В последние десятилетия закрепился любопытный стереотип о языках. Считается, что знание второго языка развивает ум, делает его более гибким, оригинальным, плодовитым. Косвенно на это как будто бы указывает и нейронаука: мол, изучение другого языка – это создание новых нейронных связей и вообще хорошая тренировка от Альцгеймера.
Однако я бы не стал чересчур обольщаться. Во-первых, мозг работает не как жесткий диск с базами данных. А во-вторых, язык настолько глубоко в нас, что любые резкие движения могут оказаться роковыми. На мой взгляд родной язык – это судьба, и от нее не уйти. Хотя современность очень любит рассказывать нам байки насчет того, что все в твоих руках и ты можешь сделать себя таким, каким хочешь.
Второй язык – действительно может добавить неожиданных ассоциативных связей вашему уму. Но это точно не работает в логике удвоения, более того, всегда вероятен конфликт версий и как следствие обеднение либо первого, либо второго языка.
Язык – не инструмент, но очень зависит от целей, задач и окружения. Его использование для того, чтобы продуктивно думать – специфическая задача, более-менее успешно реализуемая только при наличии ощутимого опыта (опыт пользования, опыт чтения/слышания, опыт преодоления сопротивления при создании текста, а также любой другой опыт чтения – схем, карт, нотных записей или даже уличных теггов). И все же для первого языка, формируемого еще с эмбрионального периода, этот опыт уже ощутим, хотя может оказаться качественно беден (если вам не повезло с окружением – причем я имею в виду не отсутствие сугубо образованных говорящих, а скорее отсутствие людей с яркой и образной речью).
Все это счастье в одночасье теряется и превращает вас в функционального олигофрена в тот момент, когда вам приходится насильно покинуть свой родной язык. Даже если вы сносно говорите на втором языке, даже если вы овладели способностью думать и строить предложения на нем – все равно вы надолго обречены стать слугой банальных или уже кем-то сказанных фраз и непритязательных мыслей. И тем сильнее этот эффект, чем вам больше кажется, что мысль ваша независима от языка и условий. Спустя много лет ваш лингвистический опыт в новой языковой среде подтянет вас до уровня сообразительного старшеклассника, но это никогда не сравнится с тем потенциальным богатством, которое было накоплено в первые годы жизни.

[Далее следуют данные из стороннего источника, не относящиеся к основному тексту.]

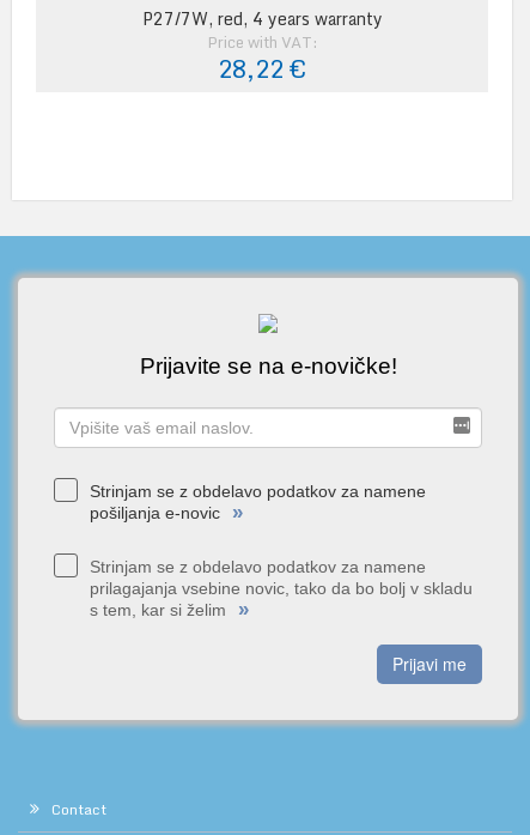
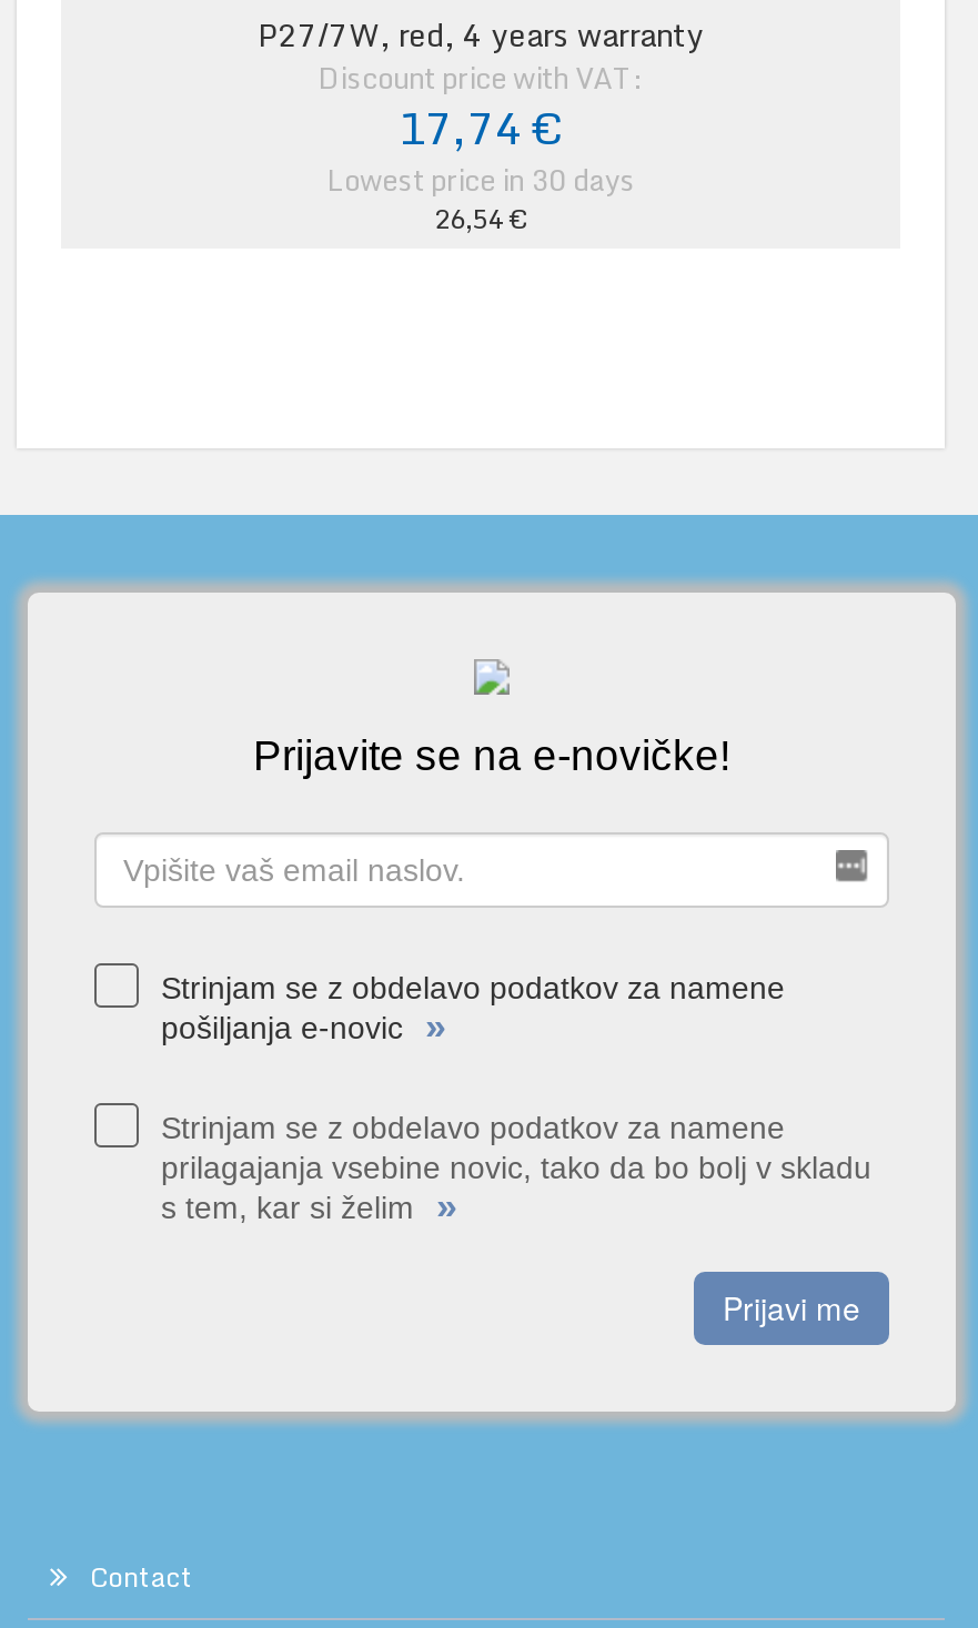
[206,29,318,89] Price with VAT: | 28,22 € -> [317,53,644,239] Discount price with VAT: | 17,74 € | Lowest price in 30 days | 26,54 €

Увы, из родного языка нельзя достойно эмигрировать, можно лишь сбежать с голым задом. Пример тому писатели, пытавшиеся сменить язык. Успешных среди них немного, а некоторые и вовсе не годятся в пример. Так, например, часто упоминаемый в данном контексте Набоков – скорее билингва (как и Кафка), т.к. его отец был англоманом и в доме Набоковых часто говорили по-английски. Другой пример – Беккет, ставший известным работами на неродном для себя французском. Этот пример тоже сомнителен, несмотря на французские корни и огромную одаренность в романских языках, Беккет не смог бы написать ничего сложного (подобно своему барочному стилю в «Мечты о женщинах, красивых и так себе») на неродном. В свой «французский» период он сознательно стремился к уплощенному, примитивному языку, но на каком языке он думал?
В современном мире, где экономике очень хочется бесконечного обмена и необходимого для этого неограниченного перевода всего во все, язык с его фонетикой, словарем и историей остается камнем преткновения. Даже для самообучающихся алгоритмов. И в этом, определенно, что-то есть. Невозможно перевести на английский Сашу Соколова (ну разве что «Палисандрию»), а в ряде случаев совершенно дурацкий эффект производят и качественные литературные переводы (я не трогаю классику, просто найдите перевод Владимира Сорокина на английский и почитайте). Это не значит, что не нужно переводить или знать другие языки, но это значит, что ваш ум всегда находится в огромной зависимости от того, любите ли вы родной язык и пытаетесь ли его развивать.